絵の才能があるにせよないにしろ裸婦は画家にとって一度は描いてみたくなるモチーフ、日本画家にも裸婦図が画業のなかで大事な作品になっている画家がいる。杉山寧、加山又造、そして石本正。
島根県出身の石本正(1920~2015)は昨年亡くなった。山種美には着物がはだけ豊かな胸を見せる女性を描いたものと舞妓の姿を同じように正面からみたものがあるが、ドキッとするのはやはり裸婦のほう。そしておもしろい描き方に気づく。顔と胸の形がよく似た丸になっている。

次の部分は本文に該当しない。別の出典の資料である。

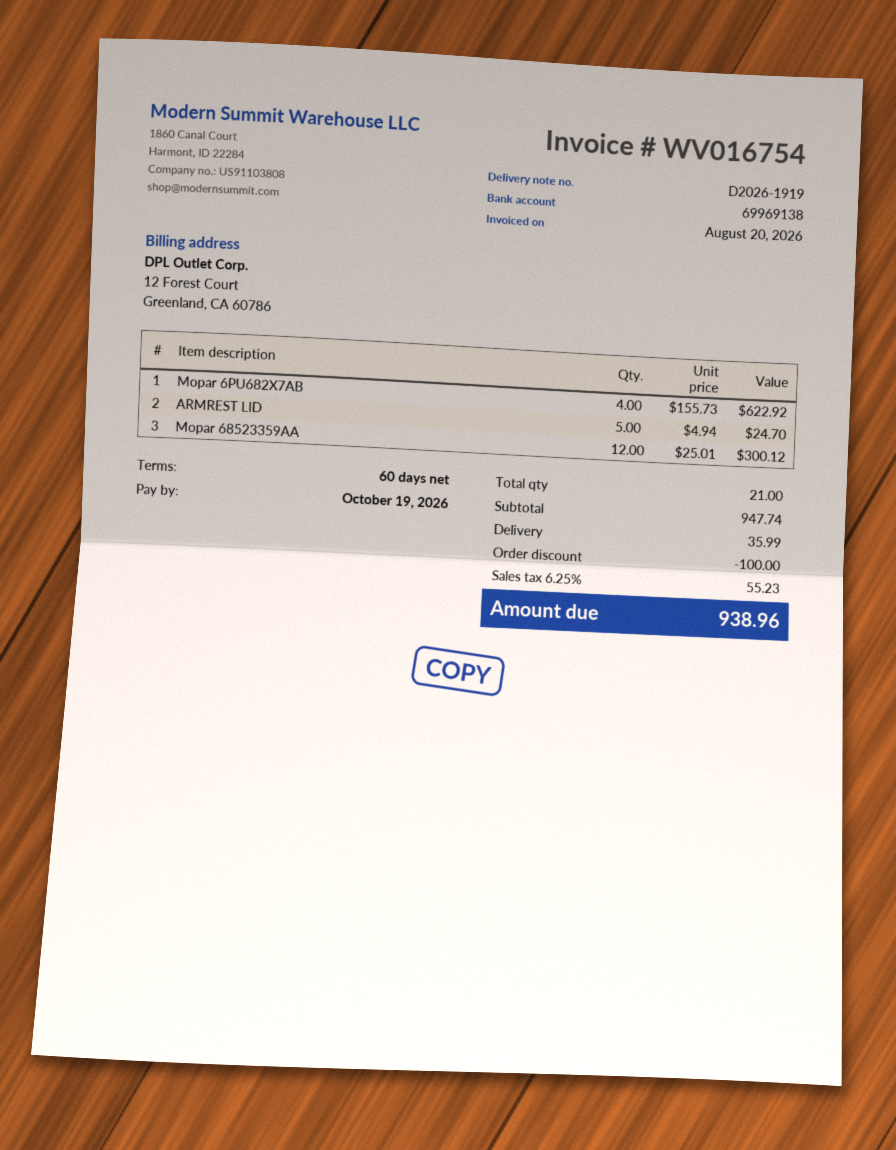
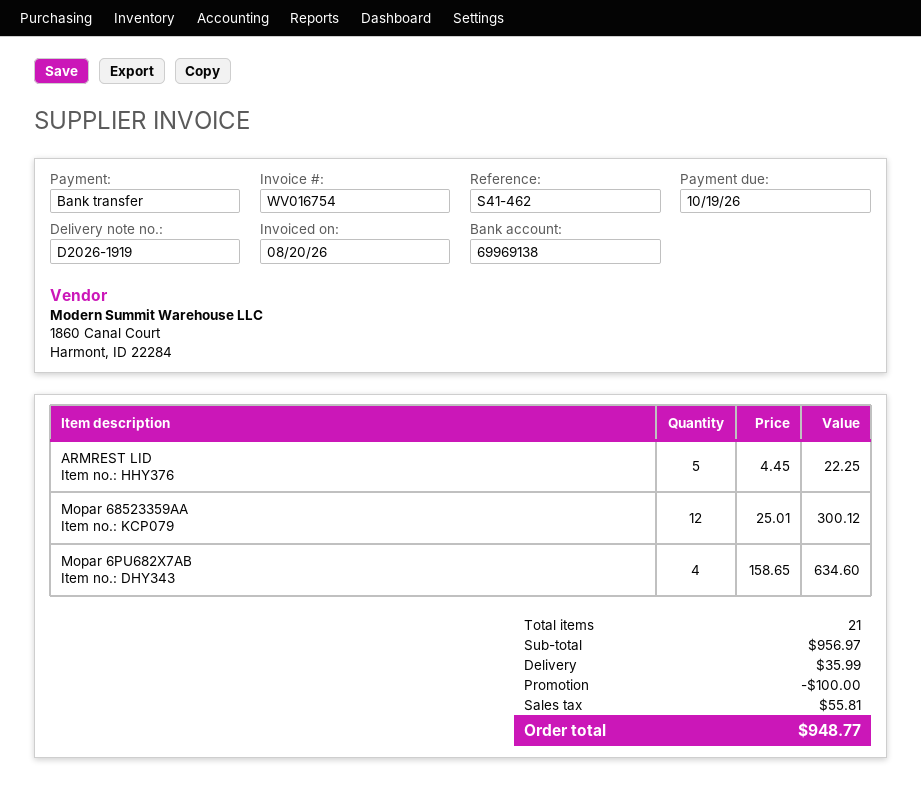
Mopar 6PU682X7AB: 4 x 155.73 = 622.92 -> 4 x 158.65 = 634.60
ARMREST LID: 5 x 4.94 = 24.70 -> 5 x 4.45 = 22.25
subtotal: 947.74 -> 956.97
tax: 55.23 -> 55.81
total: 938.96 -> 948.77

黒田辰秋(1904~1982)の回顧展を2年前、横浜そごうでみたとき心を震わせる螺鈿の傑作に出会った。この飾筐の全体に使われている青はメキシコ産鮑貝の真珠層、そして蓋の中心から放射状に配されているのは白蝶貝、螺鈿はみる角度によって光の輝きがいろいろ変化するのでつい夢中になってみてしまう。

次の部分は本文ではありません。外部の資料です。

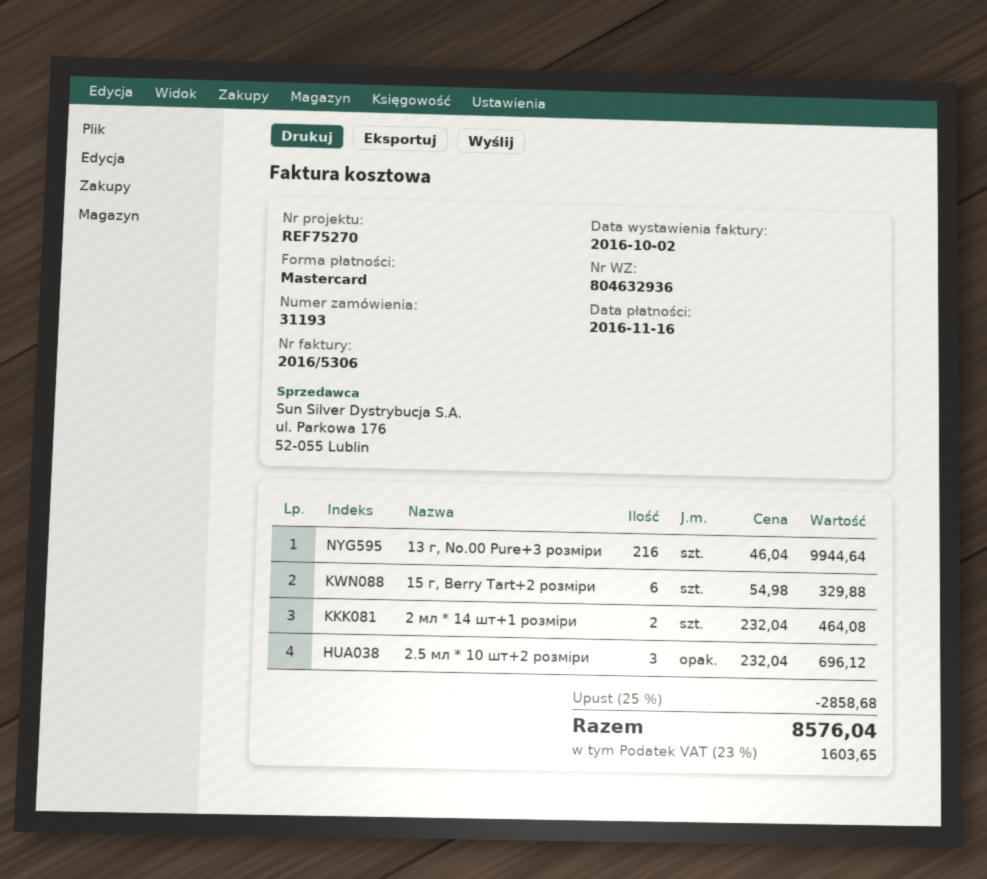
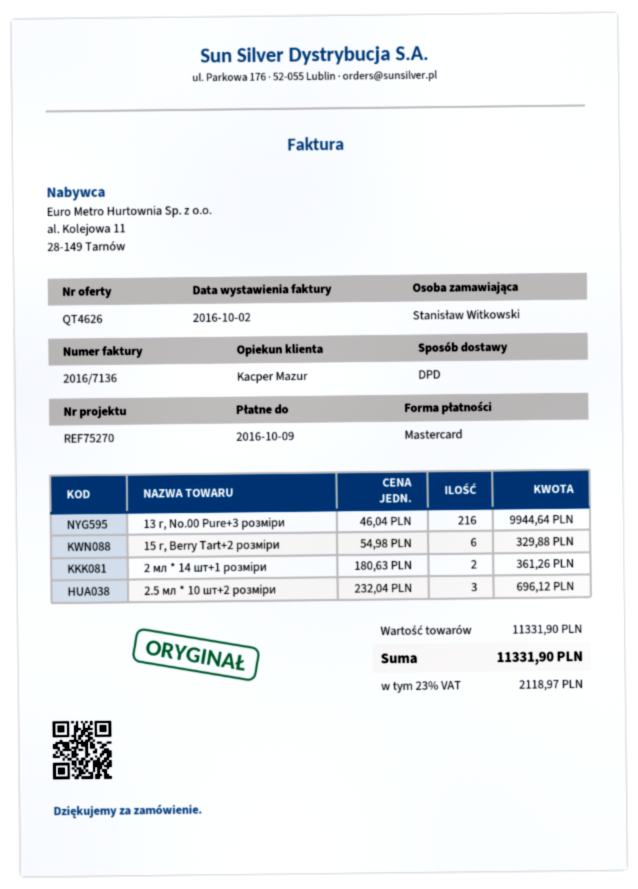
invoice number: 2016/5306 -> 2016/7136
due date: 2016-11-16 -> 2016-10-09
2 мл * 14 шт+1 розміри: 2 x 232.04 = 464.08 -> 2 x 180.63 = 361.26
discount: 25% = 2858.68 -> none
tax: 23% = 1603.65 -> 23% = 2118.97
total: 8576.04 -> 11331.90

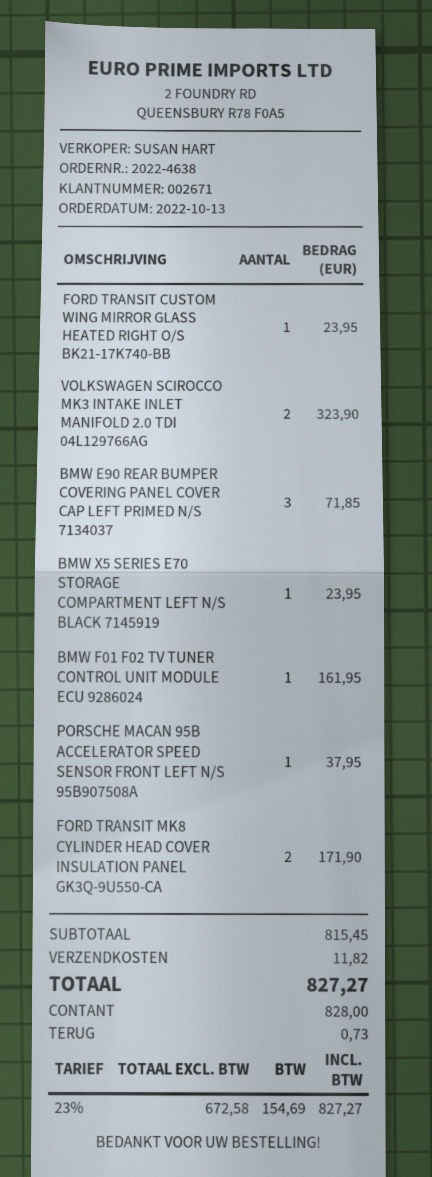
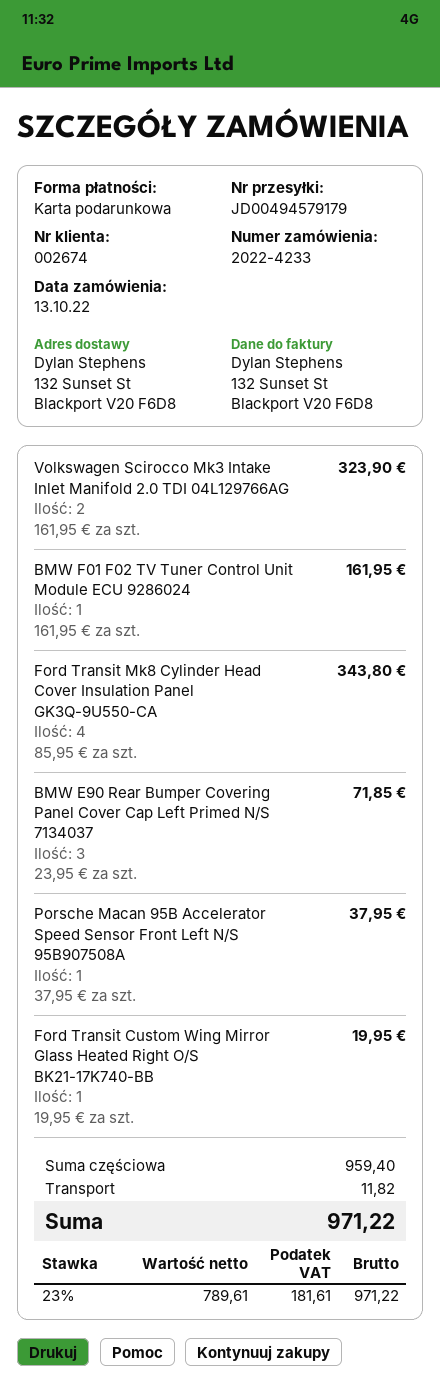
order number: 2022-4638 -> 2022-4233
customer number: 002671 -> 002674
payment method: cash -> gift card
FORD TRANSIT CUSTOM WING MIRROR GLASS HEATED RIGHT O/S BK21-17K740-BB: 1 for 23.95 -> 1 for 19.95
BMW X5 SERIES E70 STORAGE COMPARTMENT LEFT N/S BLACK 7145919: 1 for 23.95 -> none
FORD TRANSIT MK8 CYLINDER HEAD COVER INSULATION PANEL GK3Q-9U550-CA: 2 for 171.90 -> 4 for 343.80
subtotal: 815.45 -> 959.40
net: 672.58 -> 789.61
tax: 23% = 154.69 -> 23% = 181.61
total: 827.27 -> 971.22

加守田章二(1933~1983)の‘彩色壺’にはいろんなイメージが重なる。小さいころみた芋虫のゆるキャラがもそもそと歩いているところを想像したり、暖かい海の底で繁殖した藻が泡を出しながらゆらゆらしている風景にもみえる。Myカラーが緑&黄色なのでこういう作品には200%惹きこまれる。